- Your task -
Include in the output the line containing "[351,172,418,187] (employee ->" and each subsequent line of the records, through the end, transcribed exactly. Add nothing else.

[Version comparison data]
──────────────────────────────

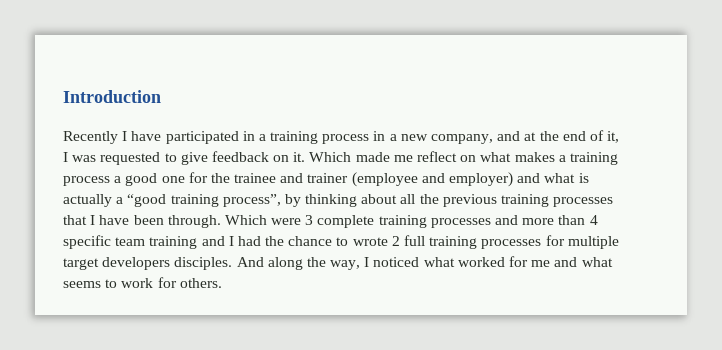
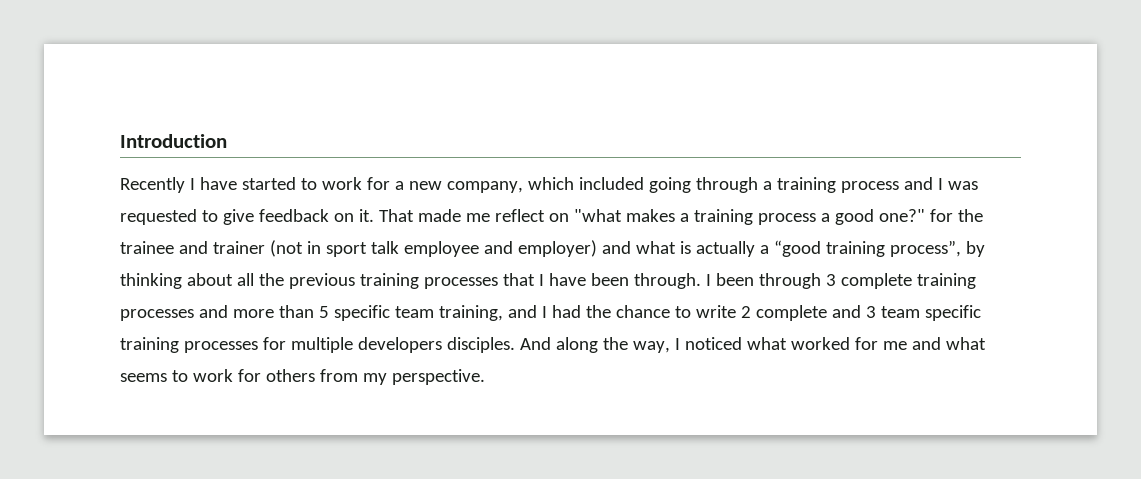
[165,130,620,144] participated in a training process in a new company, and at the end of it, -> [241,177,933,193] started to work for a new company, which included going through a training process and
[309,152,352,162] Which -> [378,209,414,222] That
[480,152,512,162] what -> [573,209,622,222] "what
[161,176,185,183] one -> [878,209,925,222] one?"
[351,172,418,187] (employee -> [269,240,479,257] (not in sport talk employee
[224,215,302,225] Which were -> [705,273,821,289] I been through
[589,215,598,225] 4 -> [318,306,329,318] 5
[149,236,198,249] training -> [438,305,503,321] training,
[352,235,426,246] wrote 2 full -> [695,305,981,321] write 2 complete and 3 team specific
[63,258,99,270] target -> (353, 345) none
[179,278,222,288] others. -> [265,369,485,385] others from my perspective.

──────────────────────────────

- Solution for this task -
[351,172,418,187] (employee -> [269,240,479,257] (not in sport talk employee
[224,215,302,225] Which were -> [705,273,821,289] I been through
[589,215,598,225] 4 -> [318,306,329,318] 5
[149,236,198,249] training -> [438,305,503,321] training,
[352,235,426,246] wrote 2 full -> [695,305,981,321] write 2 complete and 3 team specific
[63,258,99,270] target -> (353, 345) none
[179,278,222,288] others. -> [265,369,485,385] others from my perspective.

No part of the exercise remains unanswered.